Integrate R scripts - Githubissues

iiasa / message-ix-models

Tools for the MESSAGEix-GLOBIOM family of models

https://docs.messageix.org/models

Apache License 2.0

17 stars 33 forks source link

Integrate R scripts #40

Open khaeru opened 2 years ago

khaeru commented 2 years ago

message_data contains some modules that are partly or entirely in R. For instance:

The DLE code is entirely in R.
The Nexus (water) code is partly in Python, but with data processing scripts in R.

This issue is to discuss approaches so that this code (a) can be integrated into complete workflows that run unsupervised, and (b) can be more reusable, in a standard way. The implementation should be in message-ix-models.

Some ideas:

Provide a CLI command like mix-models r-script foo/bar/baz that will simply invoke a file at (e.g.) message_data/foo/bar/baz.R, while providing some standard environment variables that the script can use to understand paths to data, etc.
Use rpy2 (with documentation & demo code) in Python code to directly call functions from R code in particular files, and retrieve its output for further processing.

khaeru commented 2 years ago

@jkikstra @Jihoon @adrivinca @awais307 would appreciate some comment here on things like:

how you use R code as part of workflows (e.g. do you run an entire script? Interactively? Call it from somewhere?)
Which ones are used most heavily, or more likely to be of interest to others to (re)use.
Whether the above ideas would be helpful/usable in your workflows.

jkikstra commented 2 years ago

@khaeru, thanks for creating this issue to start discussions - from a first look i think at least option 2 could be really useful, option 1 maybe too but i don't know enough to give a good judgement there.

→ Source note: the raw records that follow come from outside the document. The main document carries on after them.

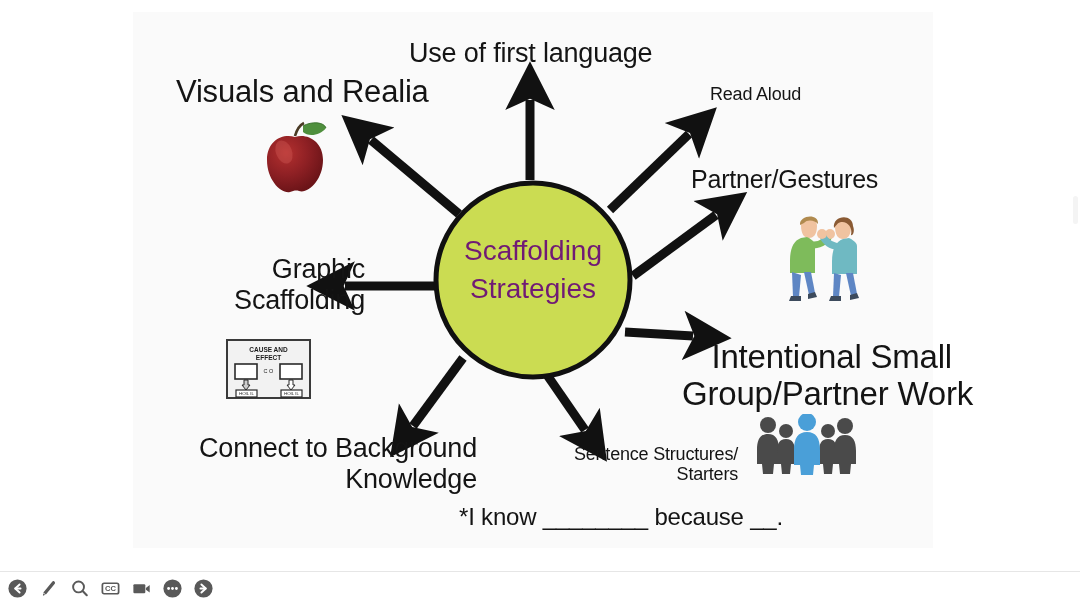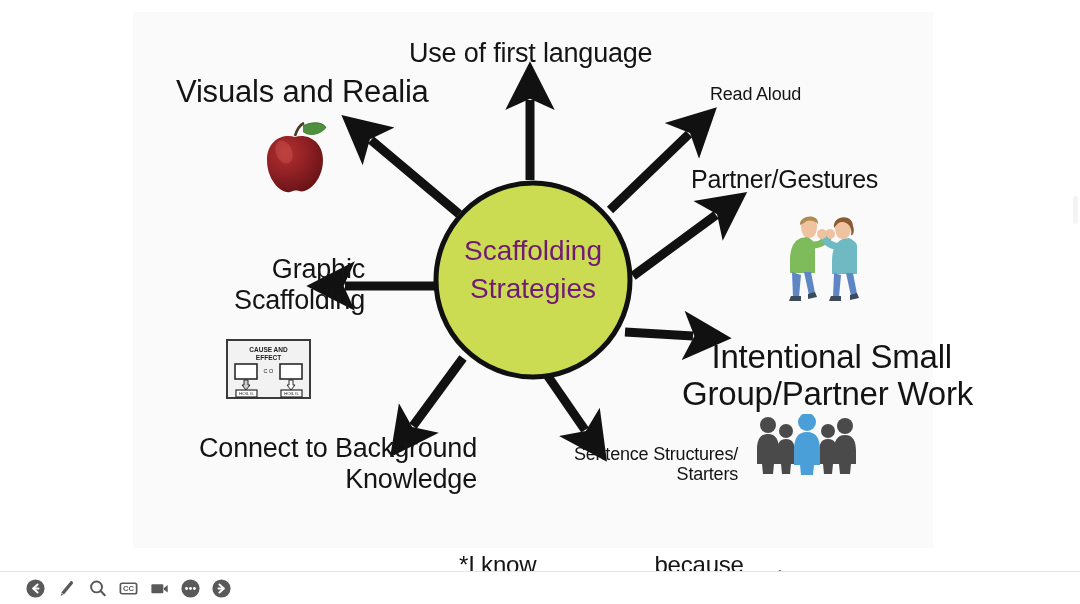"*I know ________ because __." #lbl-sentence-star { margin-top: 48px -> none }
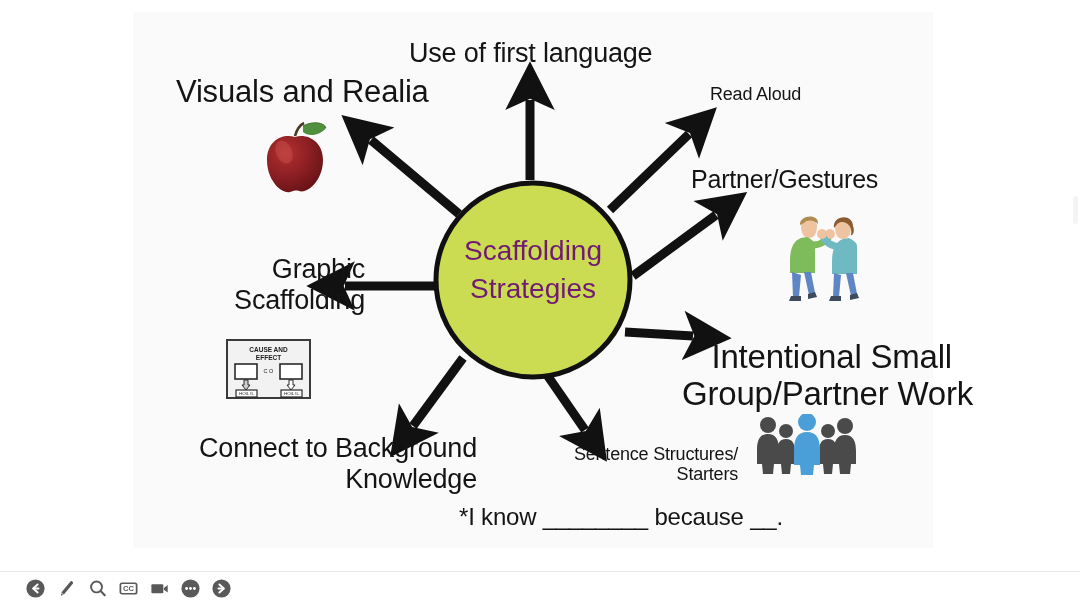"CC" #toolbar { padding-left: 24px -> 6px }
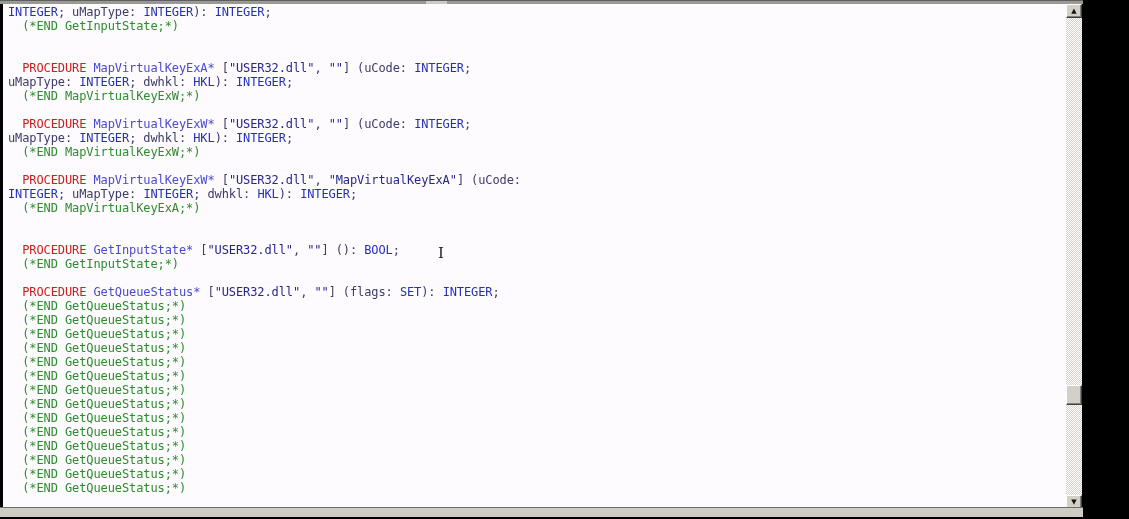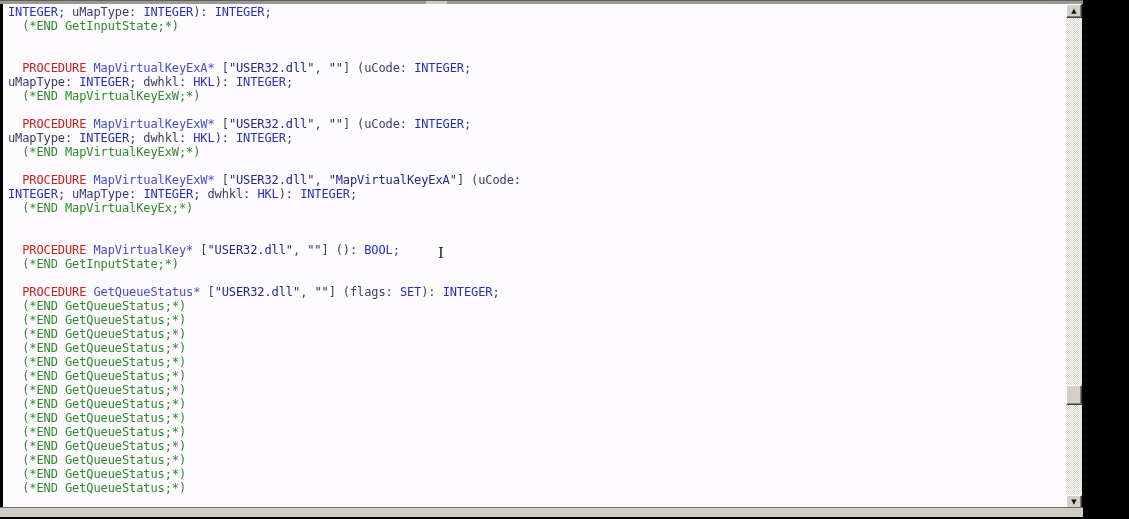"(*END MapVirtualKeyEx;*)" span.tok-c { text: MapVirtualKeyEx -> MapVirtualKeyExA }
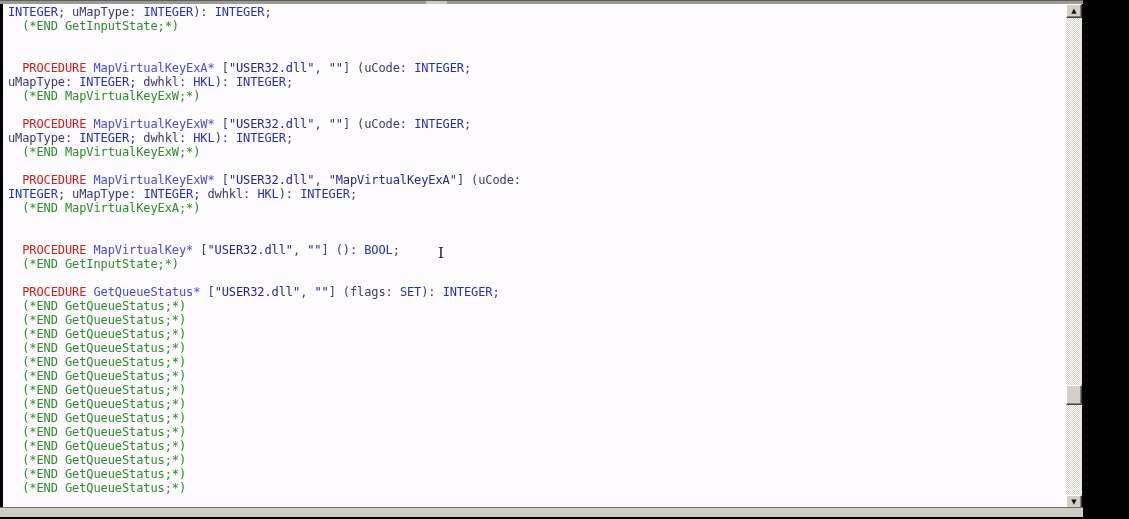"MapVirtualKey*" span.tok-n { text: MapVirtualKey -> GetInputState }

Detailed input from my side will have to wait a bit until after I return from holidays (probably will only get to it around 14 January).

In general, I was thinking until data becomes public, in message_data I would want to try to select the most useful Rscripts from DLE packages and integrate them in a DLE workflow that uses rpy2. For instance, I'm imagining that a "build" command could first run basic message, then use Rscripts to create a DLE scenario based on that, and then do a MESSAGE-DLE run after that.

More to follow in the new year.

adrivinca commented 2 years ago

In the nexus work, we have some R scripts that need to be run to process raw data into data then used by other python scripts. Since these R scripts need to be run just once -and sometimes link to large spatial data on the P drive- we do not include or call them from any python script. A user could just run them to generate new scenario configurations (SSP, SDGs), but otherwise all the output data of those scripts are already included in the message_data/data folder.